# Your objective
Whenever a line in the data holds the string "rmcclarr", pull that line out.

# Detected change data
───

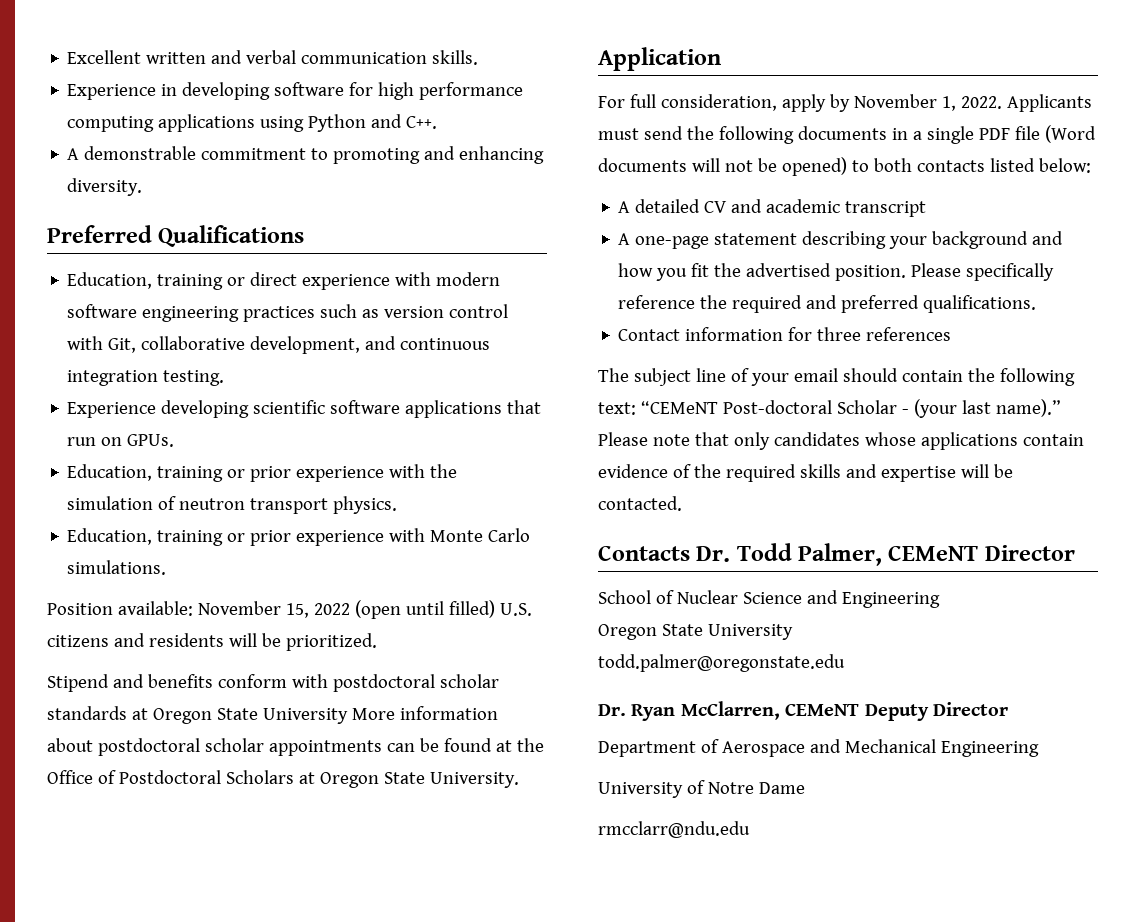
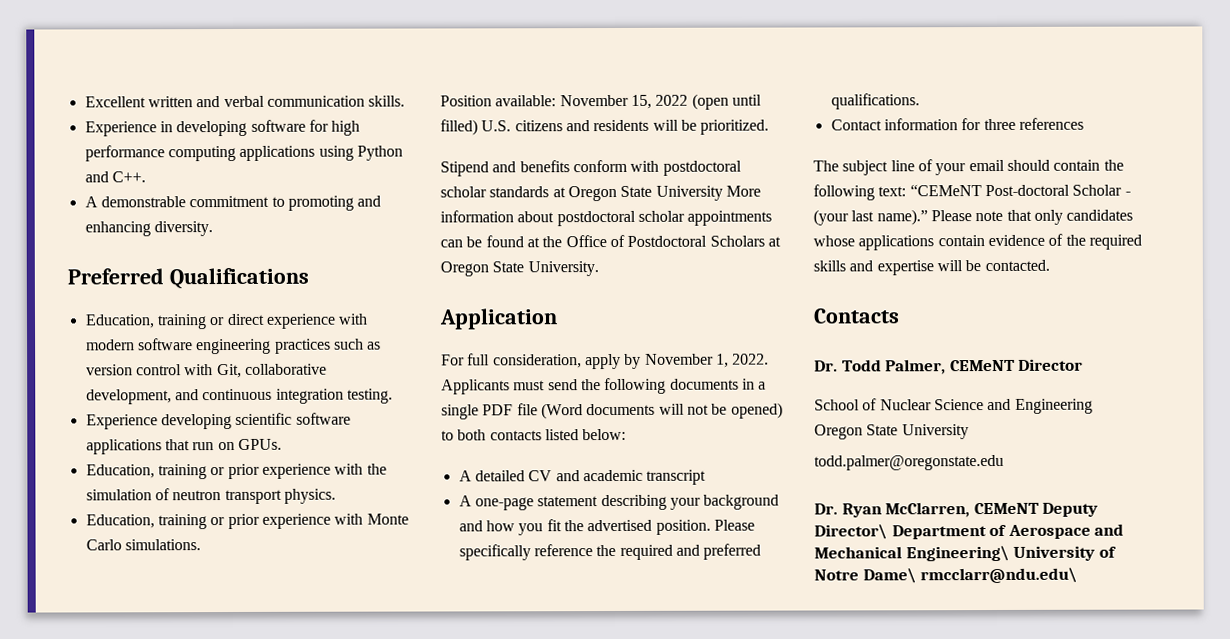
(690, 553) none -> (900, 316) //
[933,702,1008,716] Director // -> [814,524,888,540] Director\
[940,741,1039,757] Engineering // -> [905,545,1010,562] Engineering\
[758,782,805,794] [598,821,750,838] Dame // rmcclarr@ndu.edu -> [862,567,1079,584] Dame\ rmcclarr@ndu.edu\

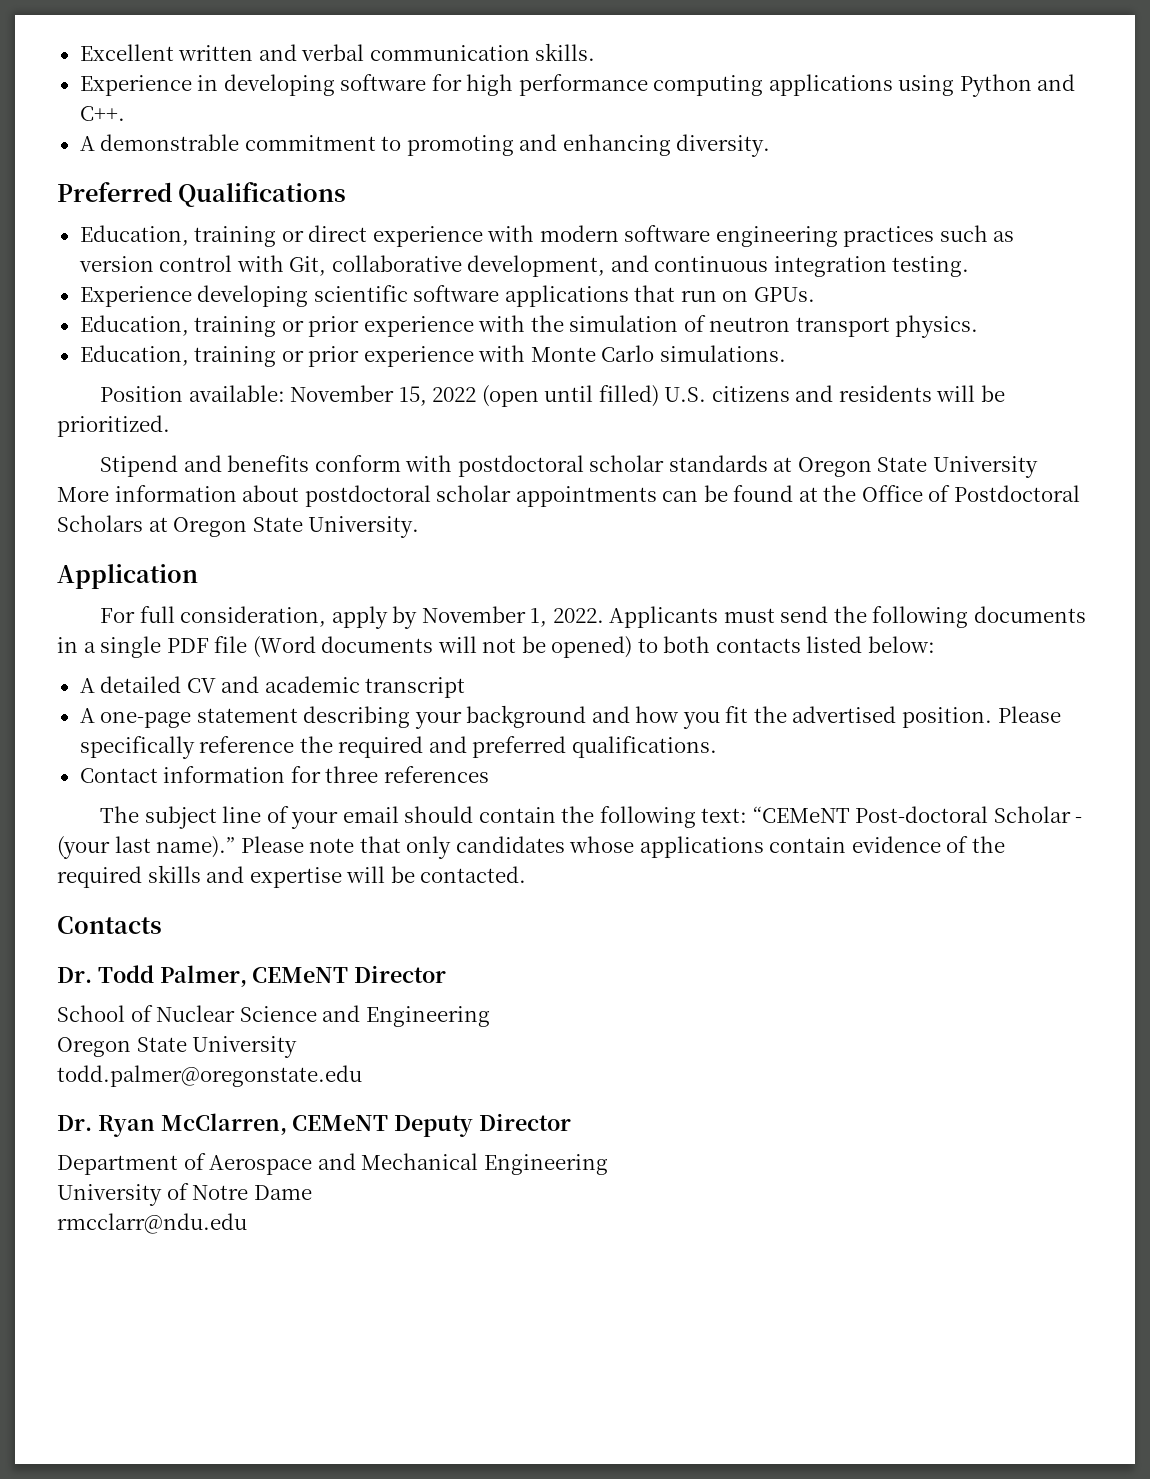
[814,524,888,540] Director\ -> [479,1113,572,1131] Director //
[905,545,1010,562] Engineering\ -> [483,1154,608,1175] Engineering //
[862,567,1079,584] Dame\ rmcclarr@ndu.edu\ -> [253,1185,312,1200] [57,1213,247,1234] Dame // rmcclarr@ndu.edu

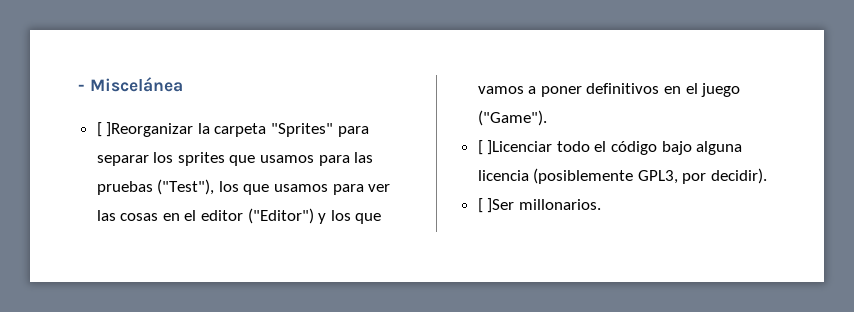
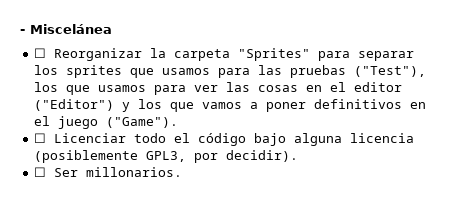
[96,122,194,137] [ ]Reorganizar -> [34,48,143,61] ☐ Reorganizar
[477,140,553,155] [ ]Licenciar -> [34,133,127,143] ☐ Licenciar
[477,198,515,213] [ ]Ser -> [34,167,79,177] ☐ Ser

───

# Expected answer
[758,782,805,794] [598,821,750,838] Dame // rmcclarr@ndu.edu -> [862,567,1079,584] Dame\ rmcclarr@ndu.edu\
[862,567,1079,584] Dame\ rmcclarr@ndu.edu\ -> [253,1185,312,1200] [57,1213,247,1234] Dame // rmcclarr@ndu.edu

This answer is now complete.